The story goes that on December 11, 1911; the first official soccer match in Cuba was played in Havana’s Palatino Fields between the Hatuey Sport Club (with Cuban and Spanish players) and the Rovers Athletic Club (composed of English, Scots, Irish and Welshmen living on the island).
The British Crown subjects won that match 1-0, with a goal by Captain Jack Orr.
Thus Cuba celebrates a century of soccer this year, with many outstanding moments, like Cuba’s participation in the 1938 French World Cup and reaching 46th in the FIFA world ranking in 2006, the best ever by Cuba.
According to the list of positions posted in March 2011, Cuba is ranked 64th. The international performance by Cuba has increasingly improved in recent years: it placed second in the Caribbean Cups of 1996, 1999, 2003 and 2005.
In a land where baseball and boxing have longed reigned supreme, soccer has been gradually making a place for itself in Cuban preference, until it has become one of the most popular sports on the island today.
This is no coincidence. Since the creation of the National Institute of Sports, Physical Education and Recreation (INDER in Spanish) on February 23, 1961, dedicated to amateur play and following the principle “sports is people’s right”, foundations were laid to develop other sport disciplines, including volleyball, track and field, fencing, basketball, and soccer.

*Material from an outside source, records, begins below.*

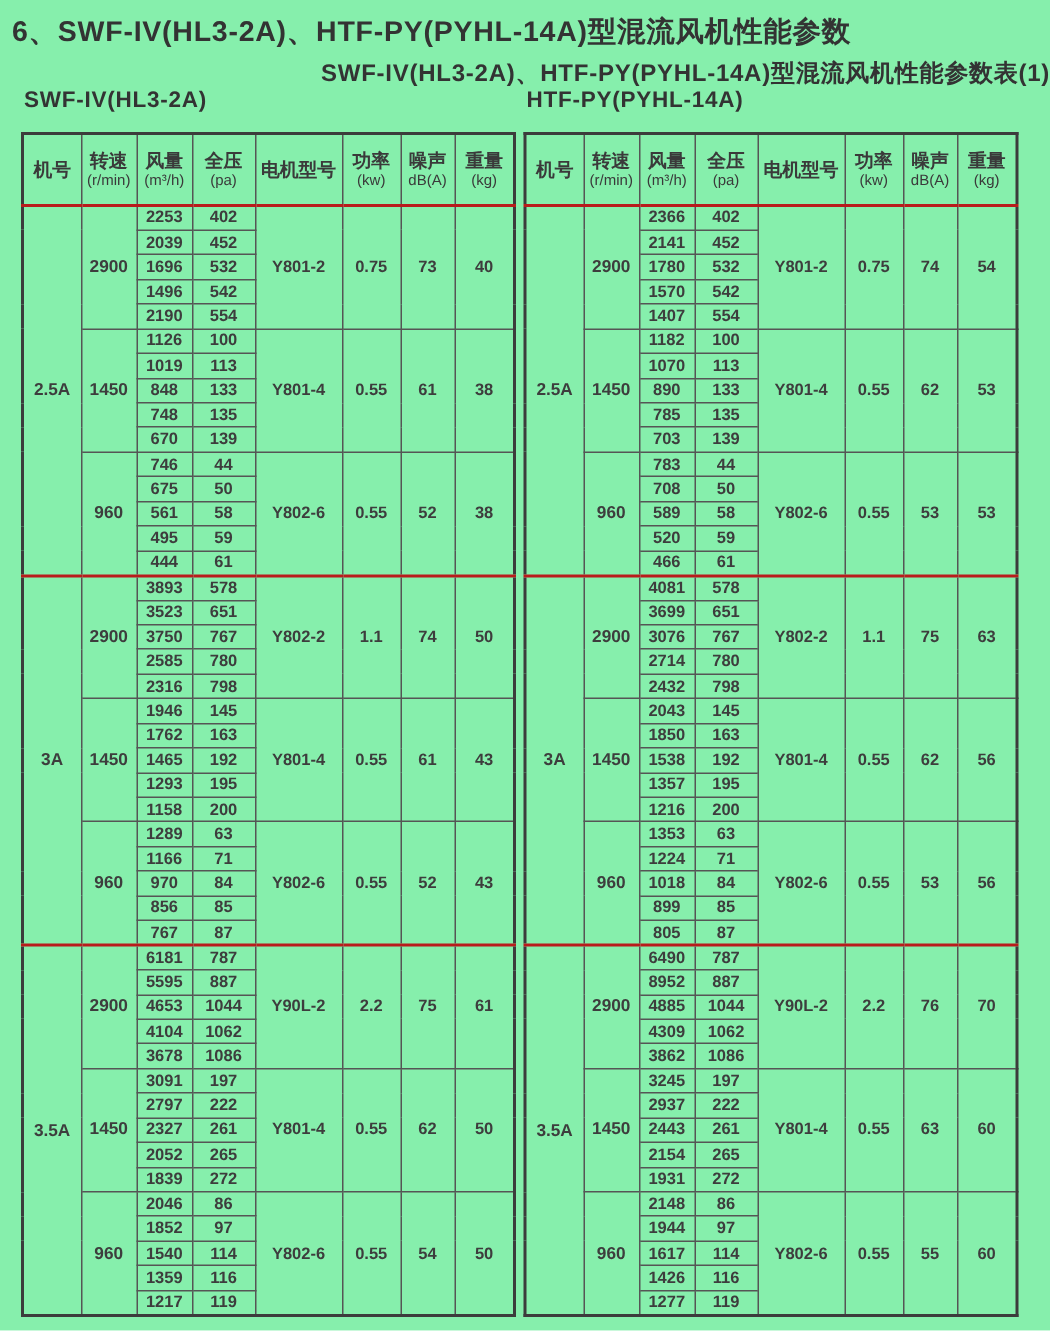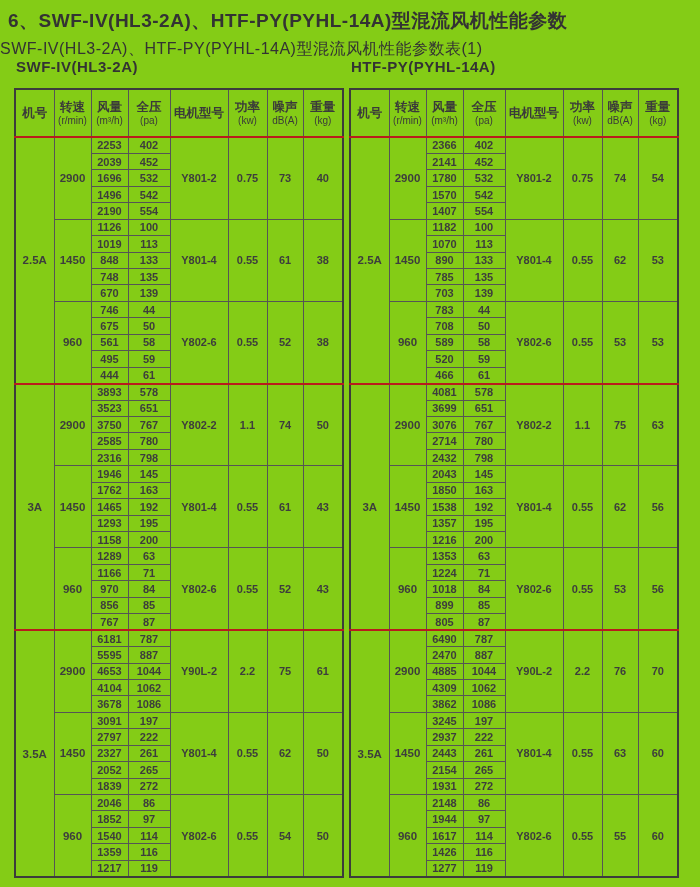--- a/index.html
+++ b/index.html
@@ -1,37 +1,37 @@
 <!DOCTYPE html>
 <html><head>
 <meta charset="utf-8">
 <style>
   html, body { margin: 0; padding: 0; background: #ffffff; }
   .page {
     position: relative;
     width: 700px;
     height: 887px;
-    background: #84cc16;
+    background: #86efac;
     font-family: "Liberation Sans", "DejaVu Sans", sans-serif;
     color: #3a3a3a;
     overflow: hidden;
   }
   .page-title {
     margin: 0;
     padding: 8px 0 0 8px;
     font-size: 19px;
     font-weight: bold;
     letter-spacing: 0.5px;
     color: #333;
   }
   .page-subtitle {
     margin: 5px 0 0 0;
-    text-align: left;
+    text-align: right;
     font-size: 16px;
-    font-weight: normal;
+    font-weight: bold;
     letter-spacing: 0.5px;
     color: #333;
   }
   .tables-row {
     position: absolute;
     top: 58px;
     left: 14px;
     display: flex;
     gap: 7px;
   }
@@ -559,21 +559,21 @@
               <td class="size-cell" rowspan="15">3.5A</td>
               <td class="rpm-cell" rowspan="5">2900</td>
               <td>6490</td>
               <td>787</td>
               <td rowspan="5">Y90L-2</td>
               <td rowspan="5">2.2</td>
               <td rowspan="5">76</td>
               <td rowspan="5">70</td>
             </tr>
             <tr>
-              <td>2470</td>
+              <td>8952</td>
               <td>887</td>
             </tr>
             <tr>
               <td>4885</td>
               <td>1044</td>
             </tr>
             <tr>
               <td>4309</td>
               <td>1062</td>
             </tr>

During that early period Cuban trainers were assisted by specialists from the former Eastern socialist bloc. Present Day Together with both male and female teams in national soccer tournaments there is now also increased practice of indoor soccer.

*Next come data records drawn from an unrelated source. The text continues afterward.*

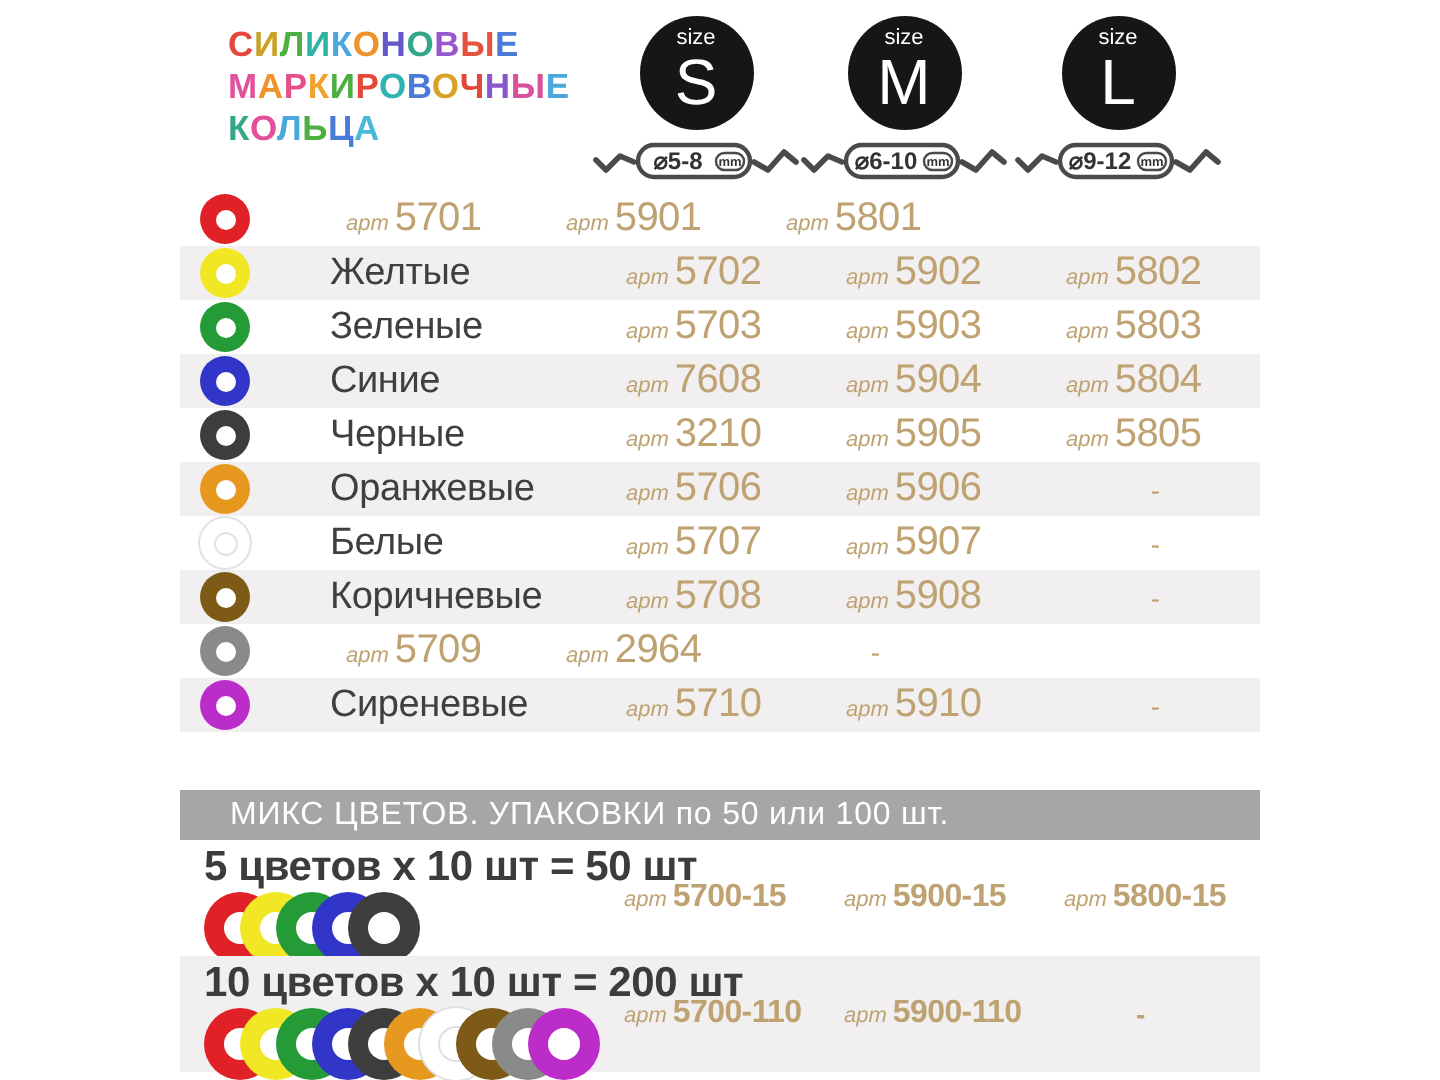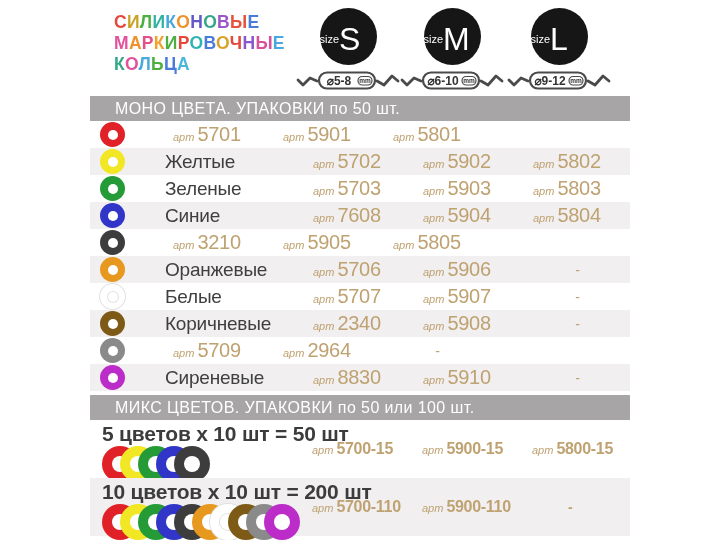--- a/index.html
+++ b/index.html
@@ -11,21 +11,21 @@
   
   .title{position:absolute;left:114px;top:12px;font-size:17.5px;font-weight:700;
          line-height:21px;letter-spacing:.3px}
   .tline{white-space:nowrap}
   
   .size-badge{position:absolute;top:8px;width:104px;text-align:center}
   .size-badge:nth-of-type(1){left:296px}
   .size-badge:nth-of-type(2){left:400px}
   .size-badge:nth-of-type(3){left:507px}
   .circle{width:57px;height:57px;border-radius:50%;background:#161616;color:#fff;
-          margin:0 auto;display:flex;align-items:center;
+          margin:0 auto;display:flex;flex-direction:column;align-items:center;
           justify-content:flex-start;padding-top:5px;box-sizing:border-box}
   .size-word{font-size:11px;line-height:12px;font-weight:400}
   .size-letter{font-size:32px;line-height:34px;font-weight:400;margin-top:-1px}
   .wire{margin-top:4px;display:block}
   .wseg{fill:none;stroke:#4a4a4a;stroke-width:2.8;stroke-linecap:round;stroke-linejoin:round}
   .wbox{fill:#fff;stroke:#4a4a4a;stroke-width:2.2}
   .wmm{fill:#fff;stroke:#4a4a4a;stroke-width:1.2}
   .wire-label{font-size:12px;font-weight:700;fill:#333;font-family:"Liberation Sans",sans-serif}
   .wire-unit{font-size:6.5px;font-weight:700;fill:#333;font-family:"Liberation Sans",sans-serif}
   
@@ -120,21 +120,20 @@
       <rect class="wbox" x="23" y="3.5" width="56" height="16" rx="8"></rect>
       <text class="wire-label" x="43" y="15.5" text-anchor="middle">⌀9-12</text>
       <rect class="wmm" x="62" y="7.5" width="14" height="8.5" rx="4.2"></rect>
       <text class="wire-unit" x="69" y="14" text-anchor="middle">mm</text>
       <path class="wseg" d="M81 12 L88 16 L96 7 L102 12"></path>
     </svg>
   </div>
 </div>
 
 <section class="mono">
-  <div class="bar">МОНО ЦВЕТА. УПАКОВКИ по 50 шт.</div>
   <div id="mono-rows">
   <div class="mono-row">
     <span class="ring-cell">
       <span class="ring" style="background: rgb(224, 33, 40);"></span>
     </span>
     <span class="art a-s">
       <i class="p">арт</i>
           <b class="n">5701</b>
     </span>
     <span class="art a-m">
@@ -201,20 +200,21 @@
     <span class="art a-l">
       <i class="p">арт</i>
           <b class="n">5804</b>
     </span>
   </div>
 
   <div class="mono-row">
     <span class="ring-cell">
       <span class="ring" style="background: rgb(61, 61, 61);"></span>
     </span>
+    <span class="name">Черные</span>
     <span class="art a-s">
       <i class="p">арт</i>
           <b class="n">3210</b>
     </span>
     <span class="art a-m">
       <i class="p">арт</i>
           <b class="n">5905</b>
     </span>
     <span class="art a-l">
       <i class="p">арт</i>
@@ -258,21 +258,21 @@
     </span>
   </div>
 
   <div class="mono-row">
     <span class="ring-cell">
       <span class="ring" style="background: rgb(125, 90, 21);"></span>
     </span>
     <span class="name">Коричневые</span>
     <span class="art a-s">
       <i class="p">арт</i>
-          <b class="n">2340</b>
+          <b class="n">5708</b>
     </span>
     <span class="art a-m">
       <i class="p">арт</i>
           <b class="n">5908</b>
     </span>
     <span class="art a-l dash">
       <b class="n">-</b>
     </span>
   </div>
 
@@ -293,21 +293,21 @@
     </span>
   </div>
 
   <div class="mono-row">
     <span class="ring-cell">
       <span class="ring" style="background: rgb(187, 44, 200);"></span>
     </span>
     <span class="name">Сиреневые</span>
     <span class="art a-s">
       <i class="p">арт</i>
-          <b class="n">8830</b>
+          <b class="n">5710</b>
     </span>
     <span class="art a-m">
       <i class="p">арт</i>
           <b class="n">5910</b>
     </span>
     <span class="art a-l dash">
       <b class="n">-</b>
     </span>
   </div>
 </div>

As part of the celebrations for the Cuban soccer centennial in 2011, the 96th National Championship is scheduled with eight teams participating from all over the country.
The contest is preliminary to Cuba’s participation in the Gold Cup of the Confederation of North, Central American, and Caribbean Football Associations (CONCACAF) to take place June 5 to 25 in several US cities.
The Cuban team gained its entry to the competition by finishing third in the Martinique Caribbean Cup, where Jamaica, Guadeloupe and Granada also classified. According to the president of the Cuban Football Federation, Luis Hernández, FIFA President Joseph Blatter will attend the island celebrations.
For the past decade, Cuban soccer has benefited from the FIFA Goal Programme that allowed creation and operation of the “Mario López” Training Centre in the Cuban capital. Now the governing body of world football will install synthetic turf in Havana’s La Polar Stadium. Previously, this project improved facilities in the capital’s Pedro Marrero Stadium, including grass and artificial lighting.